◆ **Your instructions**
Go to the line that contains "CHROME DIE NUT BSW-3/4X10: 3". Restate that line and each one after it exactly, through the end of the records, without pictures.

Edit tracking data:
---
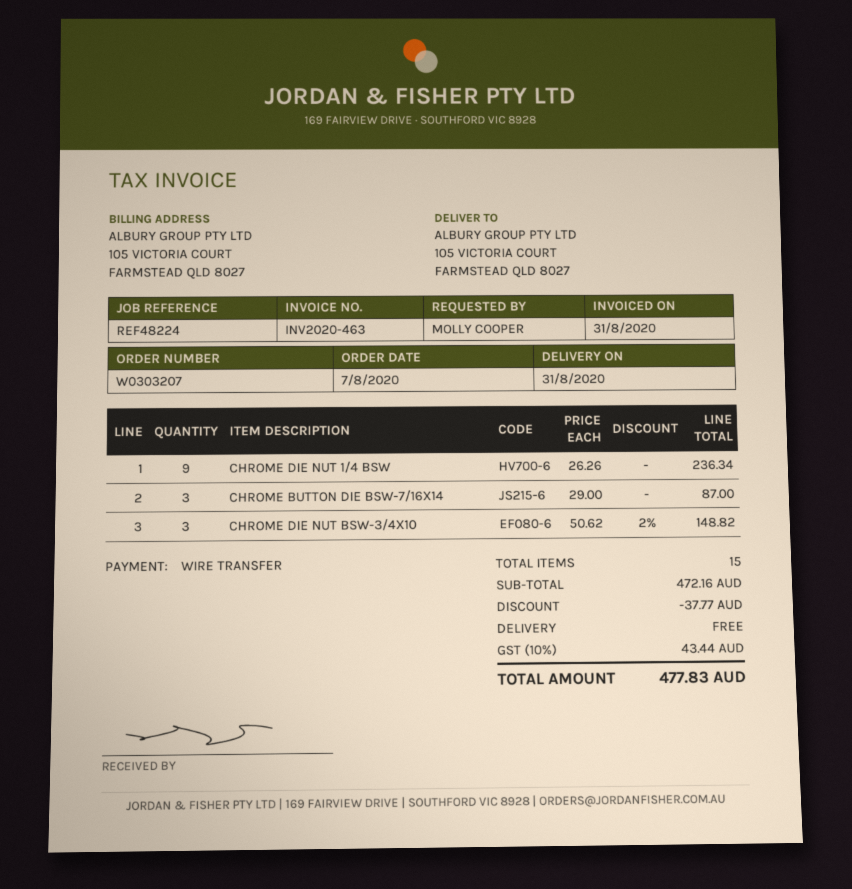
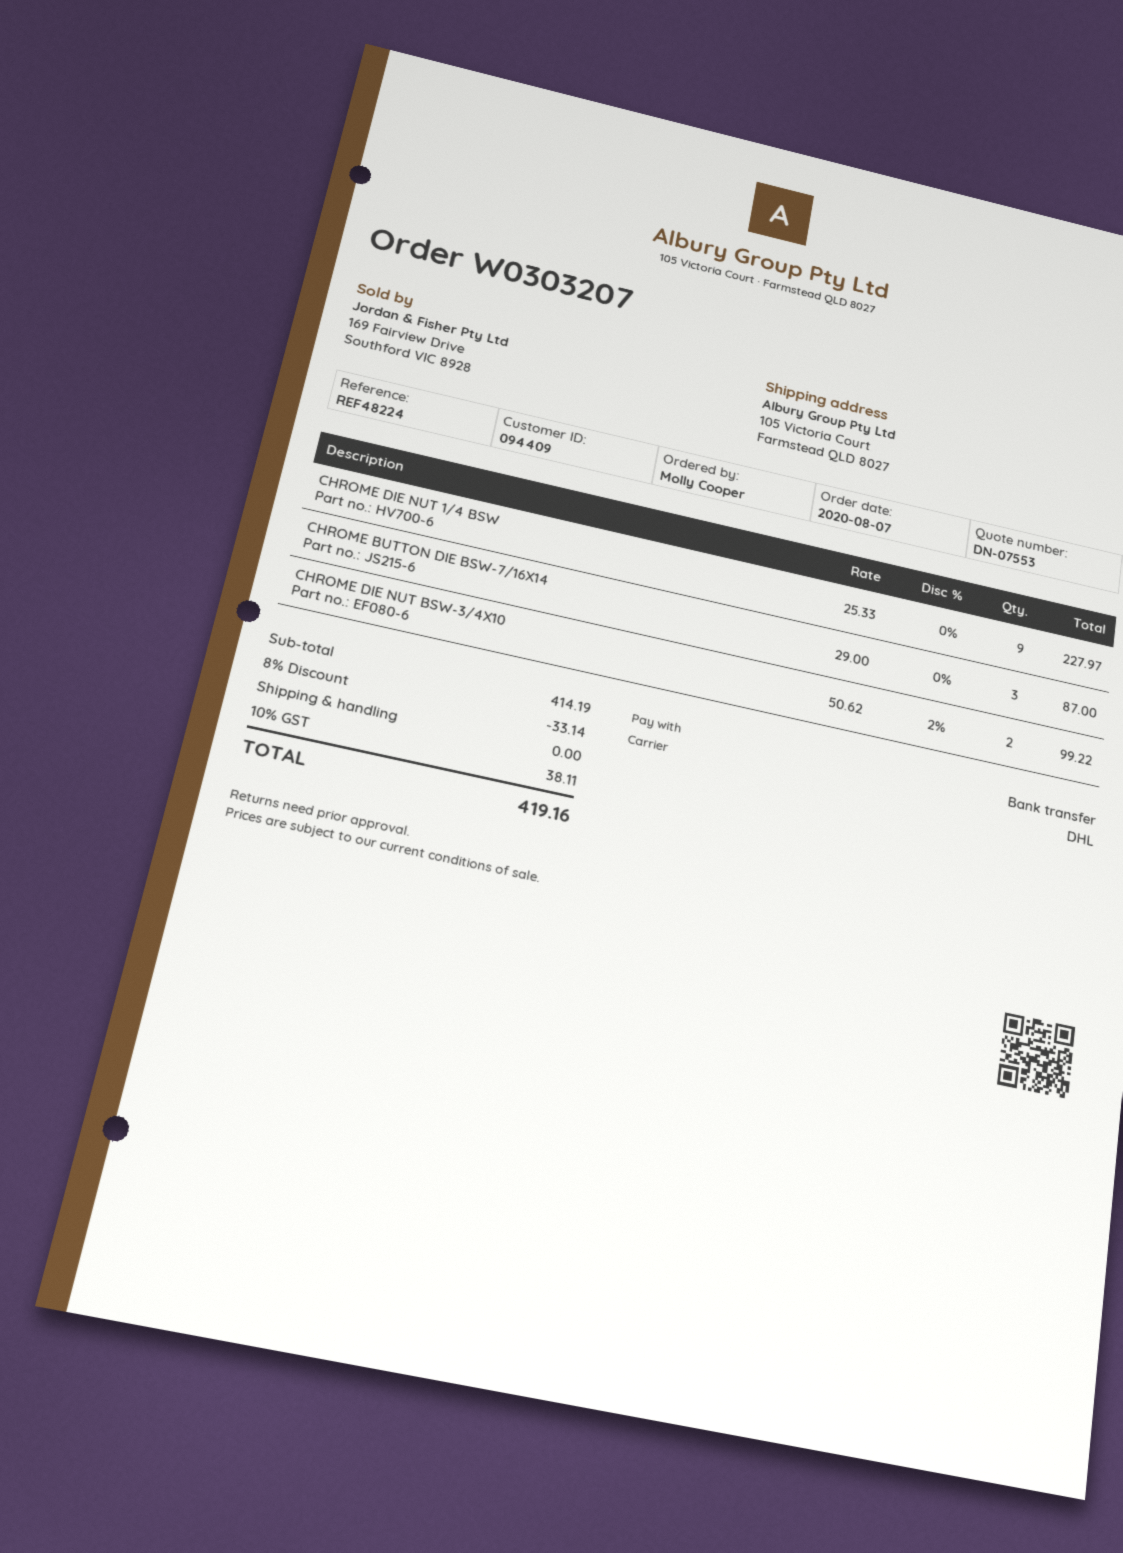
CHROME DIE NUT 1/4 BSW: 9 x 26.26 = 236.34 -> 9 x 25.33 = 227.97
CHROME DIE NUT BSW-3/4X10: 3 x 50.62 - 2% = 148.82 -> 2 x 50.62 - 2% = 99.22
subtotal: 472.16 -> 414.19
discount: 37.77 -> 33.14
tax: 10% = 43.44 -> 10% = 38.11
total: 477.83 -> 419.16

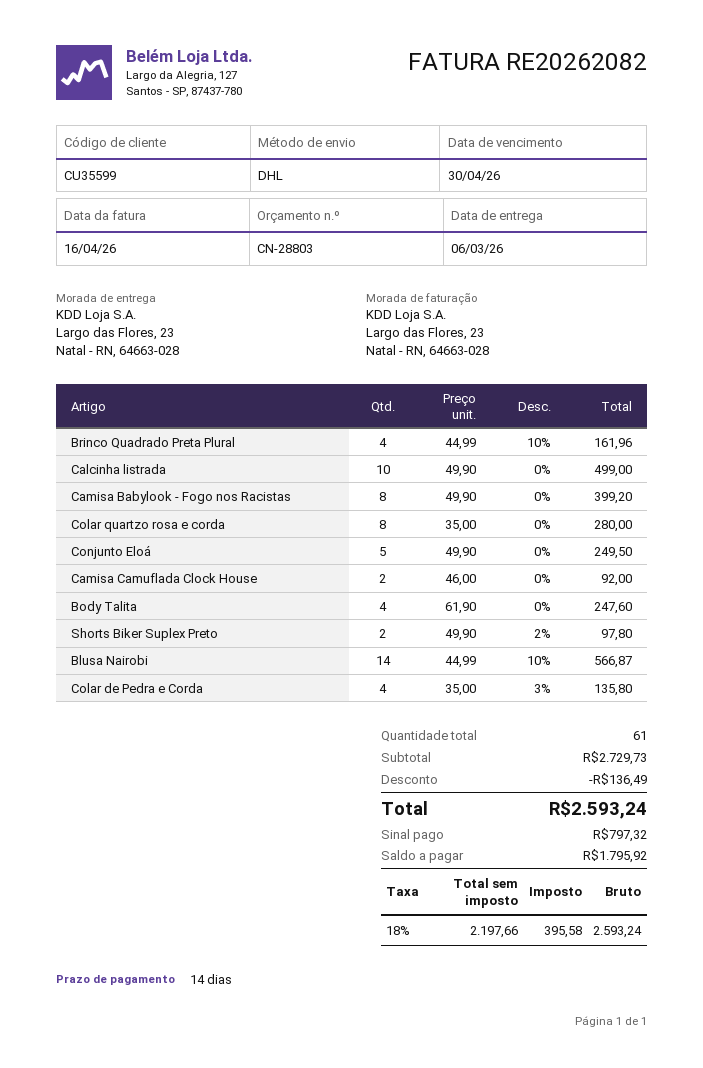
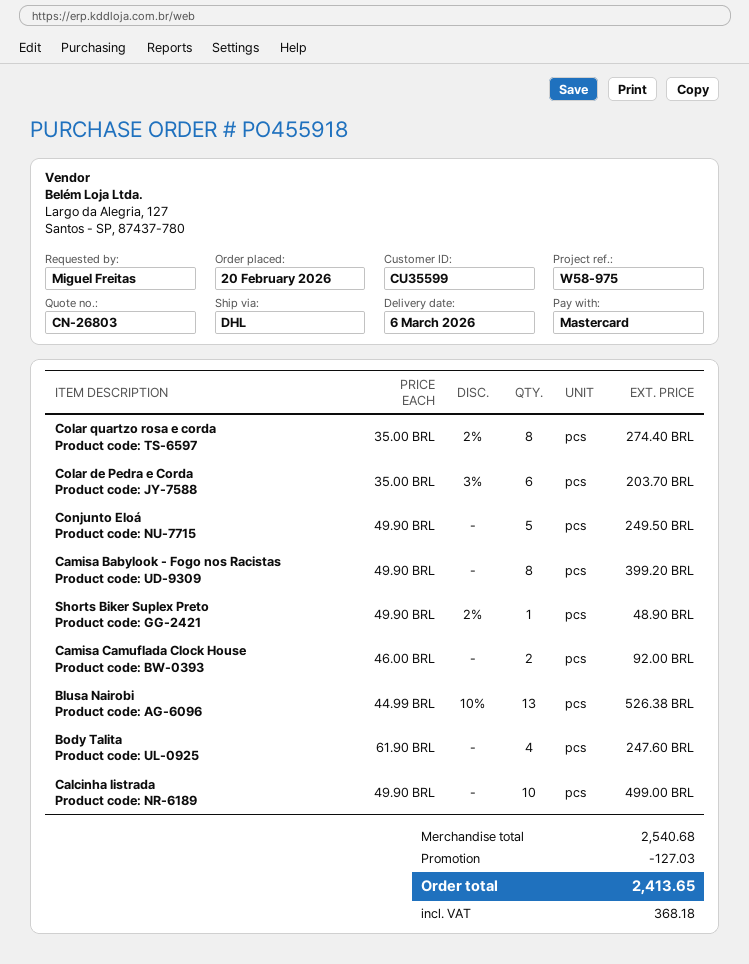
quote number: CN-28803 -> CN-26803
Brinco Quadrado Preta Plural: 4 x 44.99 - 10% = 161.96 -> none
Colar quartzo rosa e corda: 8 x 35.00 = 280.00 -> 8 x 35.00 - 2% = 274.40
Shorts Biker Suplex Preto: 2 x 49.90 - 2% = 97.80 -> 1 x 49.90 - 2% = 48.90
Blusa Nairobi: 14 x 44.99 - 10% = 566.87 -> 13 x 44.99 - 10% = 526.38
Colar de Pedra e Corda: 4 x 35.00 - 3% = 135.80 -> 6 x 35.00 - 3% = 203.70
subtotal: 2729.73 -> 2540.68
discount: 136.49 -> 127.03
tax: 395.58 -> 368.18
total: 2593.24 -> 2413.65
---
◆ **Exercise response**
CHROME DIE NUT BSW-3/4X10: 3 x 50.62 - 2% = 148.82 -> 2 x 50.62 - 2% = 99.22
subtotal: 472.16 -> 414.19
discount: 37.77 -> 33.14
tax: 10% = 43.44 -> 10% = 38.11
total: 477.83 -> 419.16

quote number: CN-28803 -> CN-26803
Brinco Quadrado Preta Plural: 4 x 44.99 - 10% = 161.96 -> none
Colar quartzo rosa e corda: 8 x 35.00 = 280.00 -> 8 x 35.00 - 2% = 274.40
Shorts Biker Suplex Preto: 2 x 49.90 - 2% = 97.80 -> 1 x 49.90 - 2% = 48.90
Blusa Nairobi: 14 x 44.99 - 10% = 566.87 -> 13 x 44.99 - 10% = 526.38
Colar de Pedra e Corda: 4 x 35.00 - 3% = 135.80 -> 6 x 35.00 - 3% = 203.70
subtotal: 2729.73 -> 2540.68
discount: 136.49 -> 127.03
tax: 395.58 -> 368.18
total: 2593.24 -> 2413.65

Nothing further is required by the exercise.